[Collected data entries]
★ ★ ★ ★

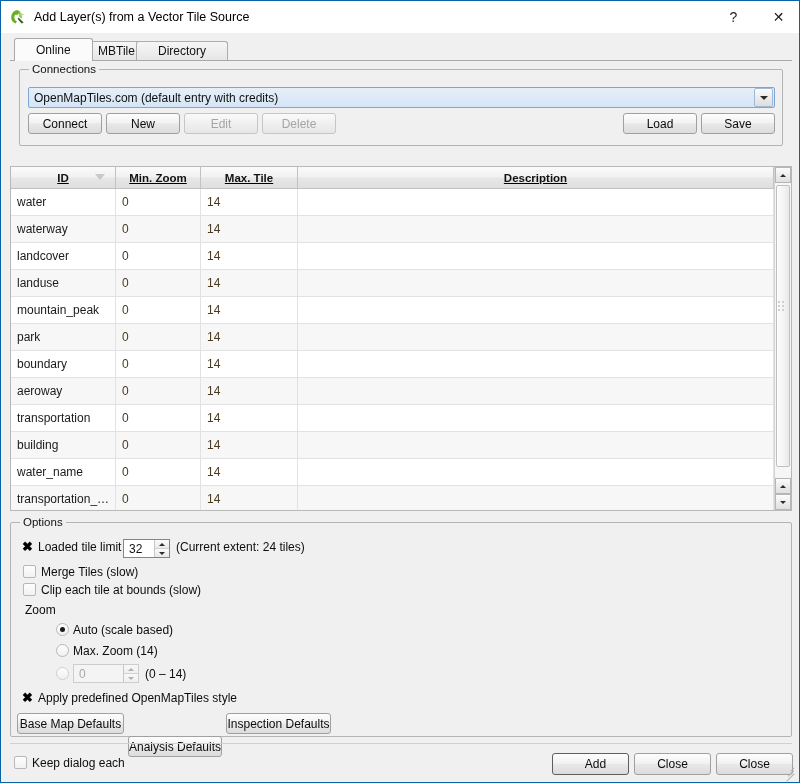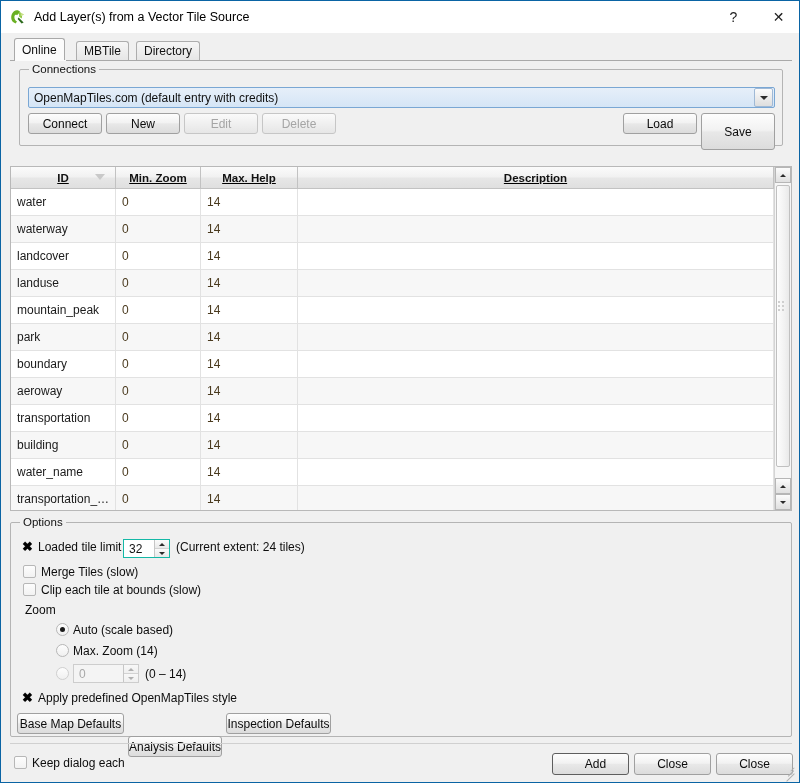--- a/index.html
+++ b/index.html
@@ -76,7 +76,7 @@
     display: flex;
     align-items: center;
     justify-content: center;
-    padding: 0 7px;
+    padding: 0 21px;
     font-size: 12px;
     color: #111;
   }

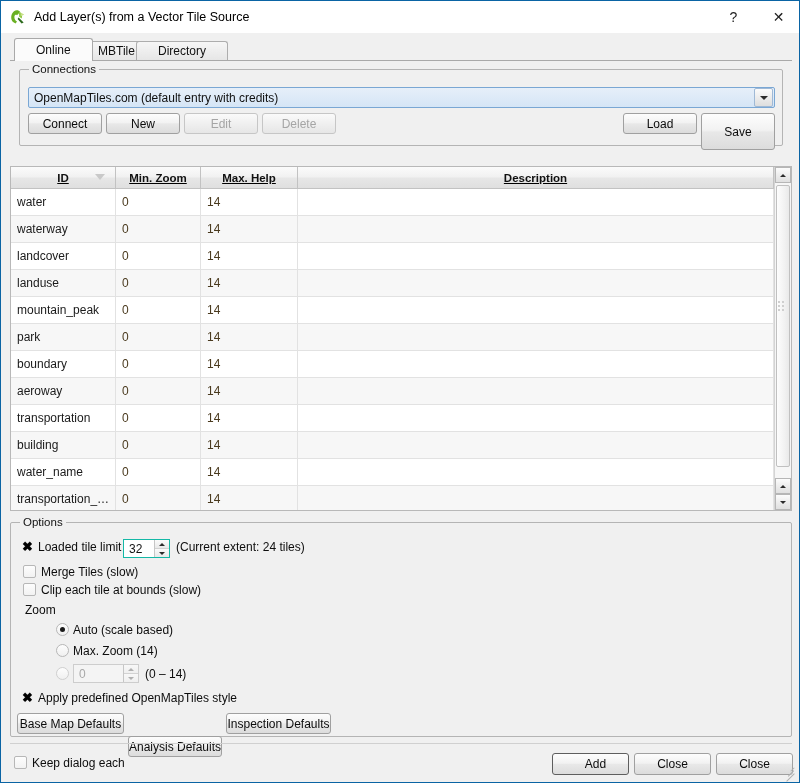--- a/index.html
+++ b/index.html
@@ -440,7 +440,7 @@
   <div class="btn disabled" style="left:183px; top:112px; width:74px; height:21px;">Edit</div>
   <div class="btn disabled" style="left:261px; top:112px; width:74px; height:21px;">Delete</div>
   <div class="btn" style="left:622px; top:112px; width:74px; height:21px;">Load</div>
-  <div class="btn" style="left:700px; top:112px; width:74px; height:37px;">Save</div>
+  <div class="btn" style="left:700px; top:112px; width:74px; height:21px;">Save</div>
 
   <div id="table-wrap">
     <div id="thead">

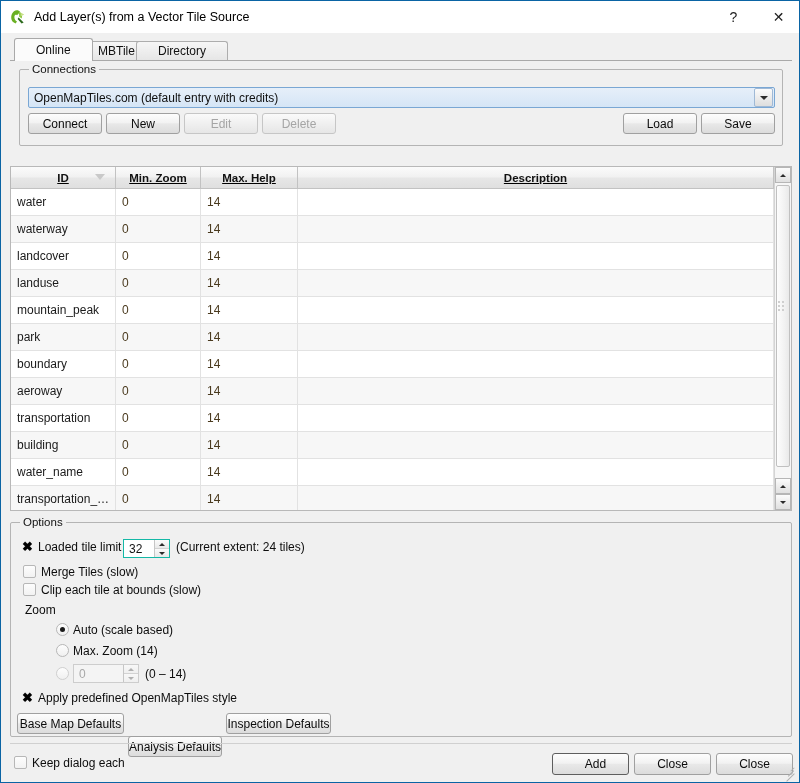--- a/index.html
+++ b/index.html
@@ -449,7 +449,7 @@
         <span class="sort-ind"></span>
       </div>
       <div class="th" style="width:85px;">Min. Zoom</div>
-      <div class="th" style="width:97px;">Max. Help</div>
+      <div class="th" style="width:97px;">Max. Tile</div>
       <div class="th" style="width:476px;">Description</div>
     </div>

★ ★ ★ ★

**What you are asked to do:**
From the first line to the last, give the data again exactly, but without pictures.

**Response to the exercise:**
--- a/index.html
+++ b/index.html
@@ -76,7 +76,7 @@
     display: flex;
     align-items: center;
     justify-content: center;
-    padding: 0 7px;
+    padding: 0 21px;
     font-size: 12px;
     color: #111;
   }

--- a/index.html
+++ b/index.html
@@ -440,7 +440,7 @@
   <div class="btn disabled" style="left:183px; top:112px; width:74px; height:21px;">Edit</div>
   <div class="btn disabled" style="left:261px; top:112px; width:74px; height:21px;">Delete</div>
   <div class="btn" style="left:622px; top:112px; width:74px; height:21px;">Load</div>
-  <div class="btn" style="left:700px; top:112px; width:74px; height:37px;">Save</div>
+  <div class="btn" style="left:700px; top:112px; width:74px; height:21px;">Save</div>
 
   <div id="table-wrap">
     <div id="thead">

--- a/index.html
+++ b/index.html
@@ -449,7 +449,7 @@
         <span class="sort-ind"></span>
       </div>
       <div class="th" style="width:85px;">Min. Zoom</div>
-      <div class="th" style="width:97px;">Max. Help</div>
+      <div class="th" style="width:97px;">Max. Tile</div>
       <div class="th" style="width:476px;">Description</div>
     </div>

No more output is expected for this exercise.